The ability to react to information flowing from other signals, intelligence feeds and sources of data post authentication gives rise to new possibilities in preventing the misuse of credentials, malicious/unusual access attempts, improperly escalated privileges, and other lateral movement.

One such example focuses on the main source of stolen credentials: phishing attacks. Internal phishing testing campaigns are a fantastic way of educating users of the risks associated with phishing attacks, as well as the common vectors used to trick users into clicking links and providing credential information to bad actors.

However, the typical output from a phishing testing tool is static information. Manual intervention is needed to process the data, determine who viewed or clicked on links, and who ultimately ended up sharing credentials. After such a test, manual follow up by the business is needed to provide additional training to the phished users (and hopefully a password reset).

In the world of continuous assessment, we can dynamically utilize outputs from the phishing tool to automatically feed and inform the authentication process. The result is a better, more secure authentication experience for users – especially those whose credentials were compromised by the internal phishing campaign. An authentication experience that informed in this way, automatically applies and requires additional steps through an adaptive multi-factor authentication check – be that from web applications, desktop, VPNs or other access points.

As part of the change to the authentication process, the user is automatically required to perform a password reset.

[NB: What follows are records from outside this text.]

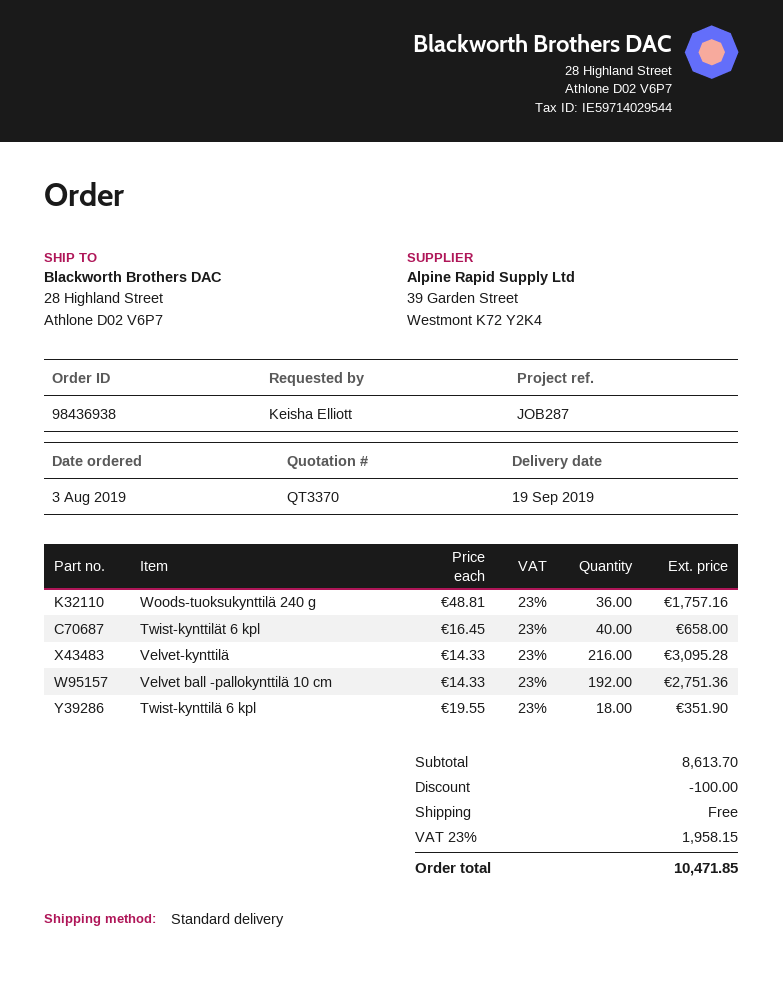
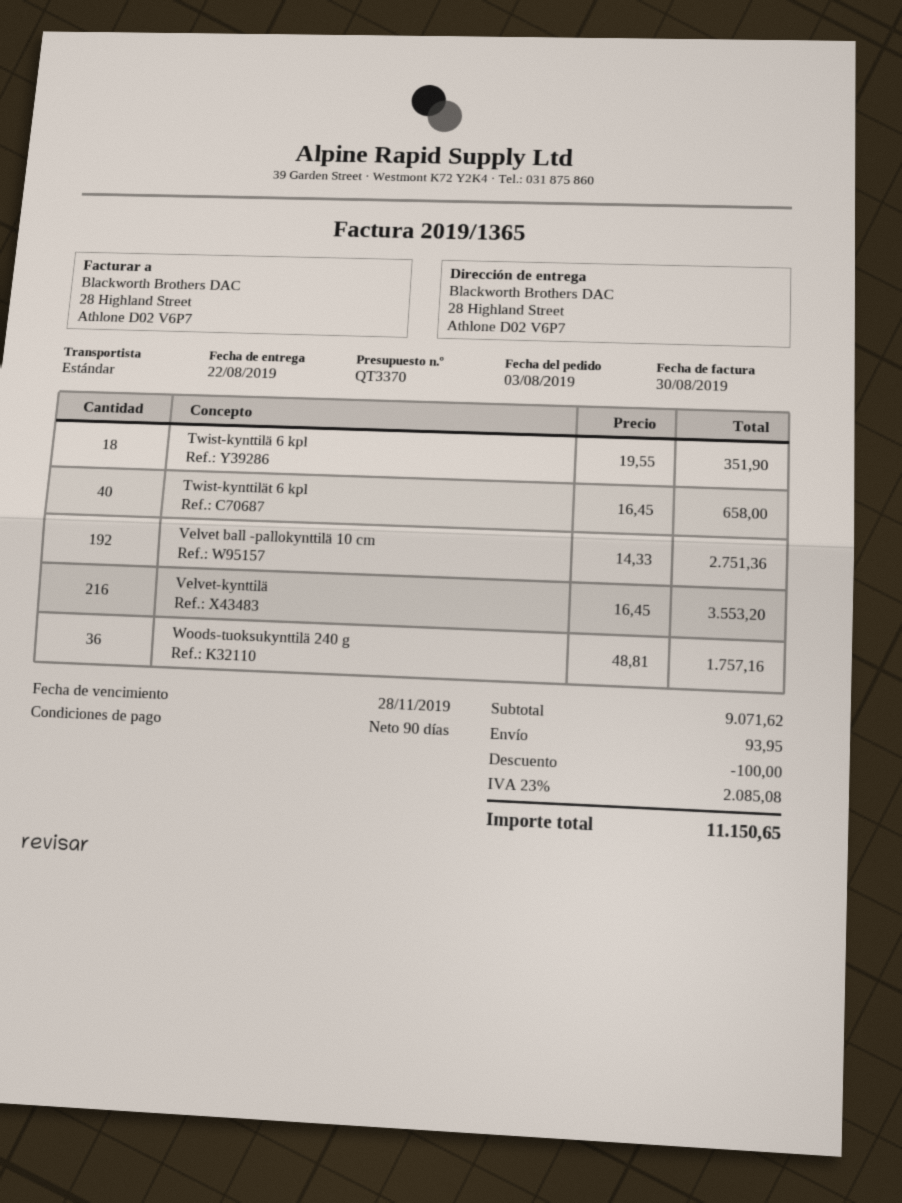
delivery date: 2019-09-19 -> 2019-08-22
Velvet-kynttilä: 216 x 14.33 = 3095.28 -> 216 x 16.45 = 3553.20
subtotal: 8613.70 -> 9071.62
shipping: 0.00 -> 93.95
tax: 23% = 1958.15 -> 23% = 2085.08
total: 10471.85 -> 11150.65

These new authentication controls and password reset steps cause higher friction and helps the end user to consider the importance of their credentials. When aligned with education about phishing attacks, the user can better understand the direct result of handing over credentials in a controlled – yet real-world – scenario. Once the training is complete, the continuous assessment process automatically – and dynamically – returns the authentication policies to their original state.

As we further expand into the continuous assessment of risk, we are able to build intersections between static data sets and signal points, feeding intelligence into the authentication process. This better informs the pre-authentication process and enhances an organization’s ability to react to post-authentication changes as they occur.

Continuous assessment uses positive and negative signals from data sets to detect and react dynamically. Signals such as context changes (device and identity), anomalous and normal access patterns and policy violations help to inform the authentication policies and processes of organizations throughout the lifecycle of the identity.